In my last post, I made it quite clear that the first Scream film is a contemporary horror classic, and its follow up, Scream 2, wasn’t quite on the same level but worthy all the same. After these first two entries, the series was done with the nineties, but returned in 2000 with Scream 3, and then again 11 years later with Scream 4. One of the main reasons the first two Scream films are great is because the intelligent, sometimes scathing, satire that went along with the traditional horror fare. Unfortunately, these next two entries don’t live up to their predecessors and disappoint on many levels.
Wes Craven was back, but Kevin Williamson was out. Already a rough start for Scream 3.
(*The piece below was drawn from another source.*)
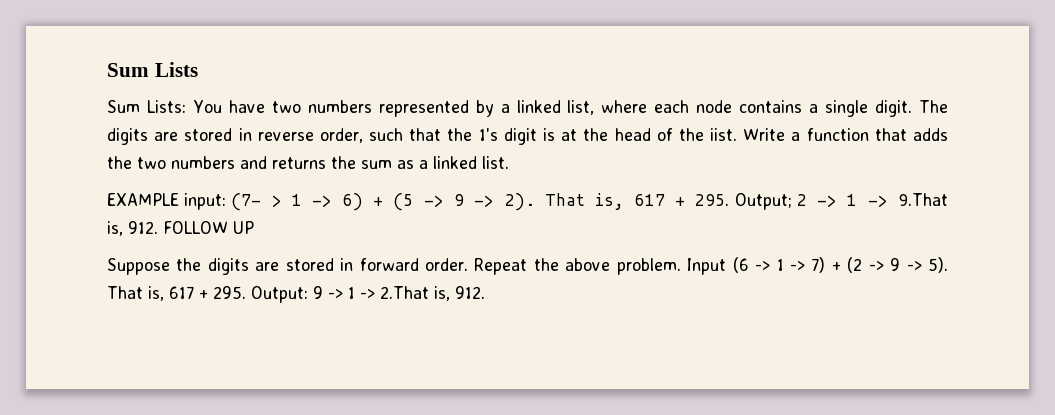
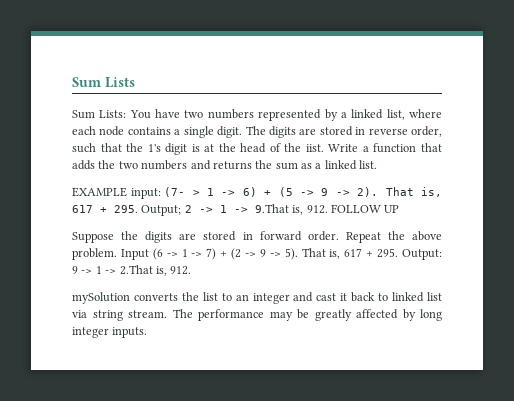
(485, 292) none -> [72,292,442,304] [72,309,442,321] [72,327,148,338] // mySolution converts the list to an integer and cast it back to linked list via string stream. The performance may be greatly affected by long integer inputs.

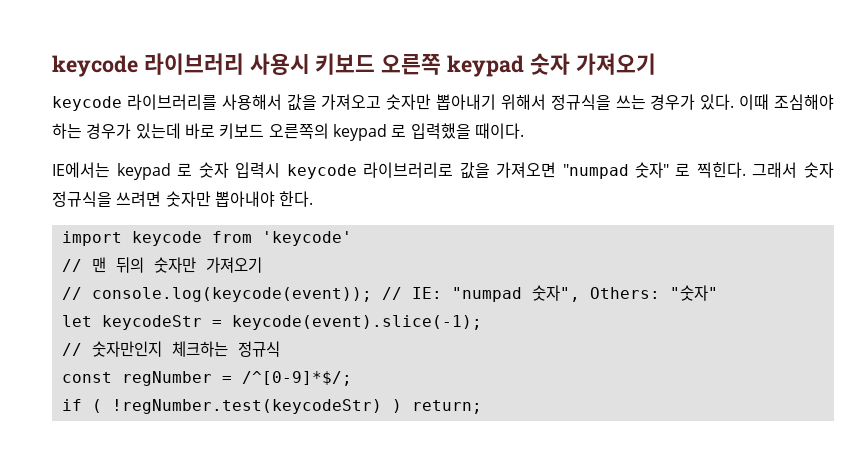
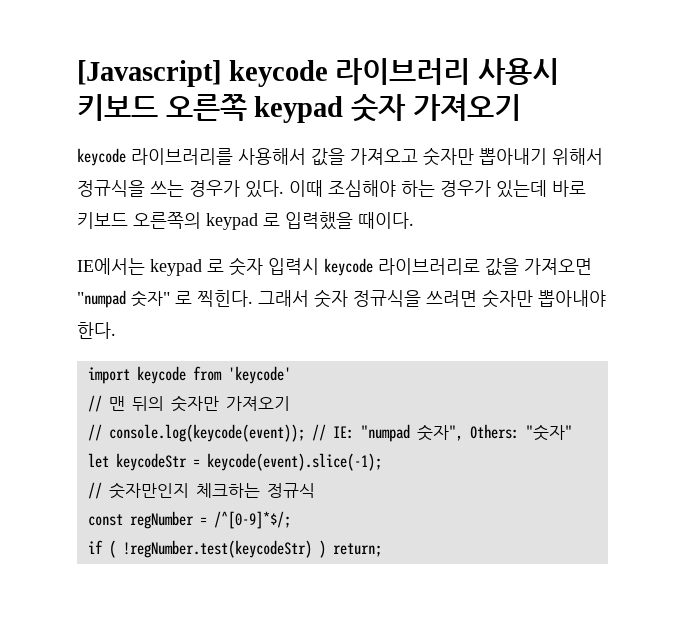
(52, 66) none -> [77,60,221,87] [Javascript]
Life has been rough on Sydney Prescott (Neve Campbell). In order to feel safe, she has secluded herself from society and rarely sees anyone other than her father. When a series of murders begin occurring, with the killer donning the Ghostface costume, and inquiring Sydney’s whereabout, she is brought out of seclusion and goes to Hollywood where the newest Stab movie is being shot. She isn’t alone in this, however, with Dewey (David Arquette) and Gale (Courtney Cox) returning to aid and protect her. As it is said in the film, the rules all change here, and a big reveal that changes everything we thought we knew is the only way to truly end a trilogy.
If you to make a line graph showing all the Scream movies and their quality, this is where you would see a sharp decline. Like…sharp. Everything feels different, and not in a good way. First of all, Sydney gets little screen time, especially since she’s the main protagonist and was onscreen most of the time in the other films. But the biggest problem is the new screenwriter, Ehren Kruger. Kevin Williamson wrote a draft for Scream 3 as a point of reference, but Kruger dismissed pretty much everything Williamson wrote, and did his own thing. The result is not very good at all. Instead of taking shots at the horror genre and the ins and outs of a generation, all of the satire focuses on Hollywood, and turning it into this cartoonish hellhole that is populated by idiots and corruption. Sure, that does sound like Hollywood, but this is way too over the top.
Bottom line is this: Scream 3 is silly in that stupid kind of way. It isn’t a complete disaster, and the twists at the end are cool, but this is a weak entry with a screenplay that seems like it was written by a high schooler who’s a big fan of the movies. The jokes are too direct and cheesy, the satire is misdirected, and the heroine that we’ve come to root for is in the movie for too little a time. Scream 3 should be seen if you’re serious about this series, but if you’re just looking for something to watch and aren’t really a fan of the others, than this can be skipped easily.
Cut to 11 years later. In a world of reboots, it only seemed fair that Scream comes back to the silver screen and make self referential jokes about what kind of movie it is, and make a comment on the next generation of film goers. The result is… meh.
15 years after the Woodsboro Massacre, Sydney makes her return to her old hometown to promote her book. As luck would have it, Ghostface also has returned, threatens Sydney, kills some people, and sparks up a new investigation to see who is behind the mask. Dewey and Gale, who are now married, return to help Sydney, and Sydney’s cousin Jill (Emma Roberts) is caught in the middle of all of the violence that is engulfing her family and friends. As bodies begin piling up in a brutal fashion, the people of Woodsboro begin to realize that the rules of the game are all different, and anything goes this time.
If this were any other horror franchise, I’d be annoyed to see it again thinking that there really is no need to bring it back. With Scream 4, I felt pretty comfortable with its return. Williamson is back as screenwriter and only does an OK job. That’s right. Scream 4 isn’t really anything special, but it’s a big improvement over Scream 3. The witty banter is back and it’s pretty funny hearing the characters talk about the rules of reboots. Hollywood is in an age where every other movie seems to be a reboot or a remake of some sort, so it was interesting hearing a movie produced in Hollywood make such blatant jokes about it. The film’s biggest failing is when it tries too hard. There are moments where the satire is so in your face and over the top that it falls flat and just comes off as annoying. We all get it. You’re making fun of reboots and the film industry clichés. This movie also seems to go nowhere fast for awhile then picks up the pace dramatically in the third half.
Scream 4 is a huge improvement over Scream 3, but still just doesn’t reach the same heights as the first two movies. I appreciate what it’s trying to say about the state of the film industry and this generation of film buffs, but it’s a bit too big for its britches and comes off as pretentious and annoying at times. That’s not what the Scream films are all about. They’re about laughing and fear, and then laughing at ourselves for being scared. Scream 4 is a good time and if you’re a fan of the series, give it a watch.
I grew up with the original Scream trilogy, and these movies are a few that really helped get me begin to love movies to the degree that I do today. In that way, these movies are very special to me, and it was good to finally get around to seeing Scream 4. Despite the weaknesses that creep up in the last two movies, I can’t say that I could ever truly hate a Scream movie. Disappointed, yes, but hate is a strong word.